Generally, from my previous knowledge, an LMM is Y=X\beta+Zu+e with two variance matrices that Var(u)=G and Var(e)=R.
Then the expectation and variance of Y are E[Y] = X\beta, Var[Y] = ZGZ^\top+R. I believe it is true if \hat{\beta} and \hat{u}, also known as BLUE and BLUP, are estimated by REML approaches. In Bayesian analysis, I found a paper here and another paper that use the same expression.
However, @paul.buerkner in his paper brms pointed out that E[Y] =X\beta + Zu that’s because
we want to make explicit that u is a model parameter in the same manner as \beta so that uncertainty in its estimates can be naturally evaluated.

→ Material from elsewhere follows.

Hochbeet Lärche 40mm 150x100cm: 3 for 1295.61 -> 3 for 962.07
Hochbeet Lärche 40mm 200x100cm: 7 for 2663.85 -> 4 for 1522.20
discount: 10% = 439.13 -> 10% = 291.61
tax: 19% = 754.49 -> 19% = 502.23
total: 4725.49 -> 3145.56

In fact, this is an important advantage of Bayesian MCMC methods as compared to maximum likelihood approaches, which do not treat u as a parameter, but assume that it is part of the error term instead.

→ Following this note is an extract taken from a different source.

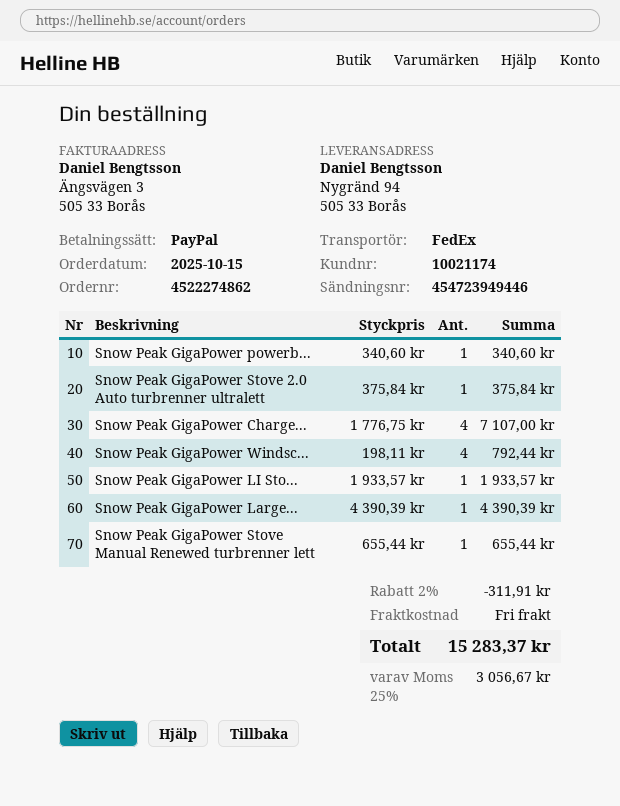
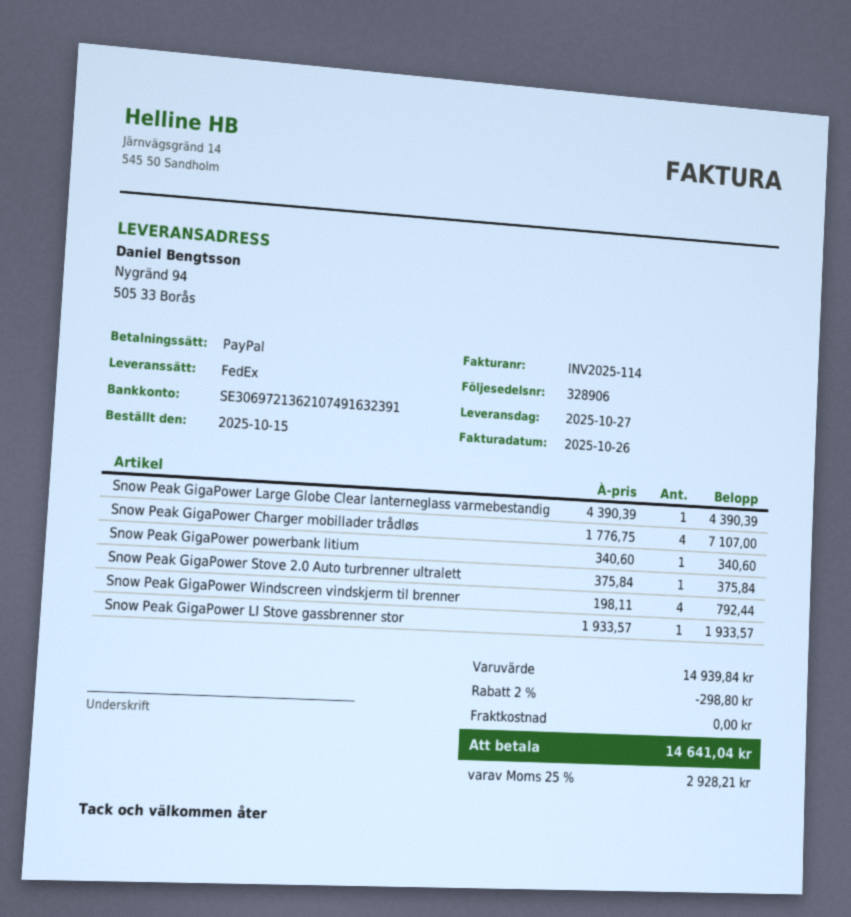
Snow Peak GigaPower Stove Manual Renewed turbrenner lett: 1 x 655.44 = 655.44 -> none
discount: 2% = 311.91 -> 2% = 298.80
tax: 25% = 3056.67 -> 25% = 2928.21
total: 15283.37 -> 14641.04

Then Var[Y]=R. Same in this paper that implements LMM in stan
.
I am confused on this issue.
- If the first expression is correct, then the exponential term in the log-likelihood density function is (Y-X\beta)^\top(ZGZ^\top+R)^{-1}(Y-X\beta);
- If the second expression is correct, it becomes (Y-X\beta-Zu)^\top R^{-1}(Y-X\beta-Zu)
Which is correct, or they are both correct in Bayesian analysis?
Thank you for reading this post.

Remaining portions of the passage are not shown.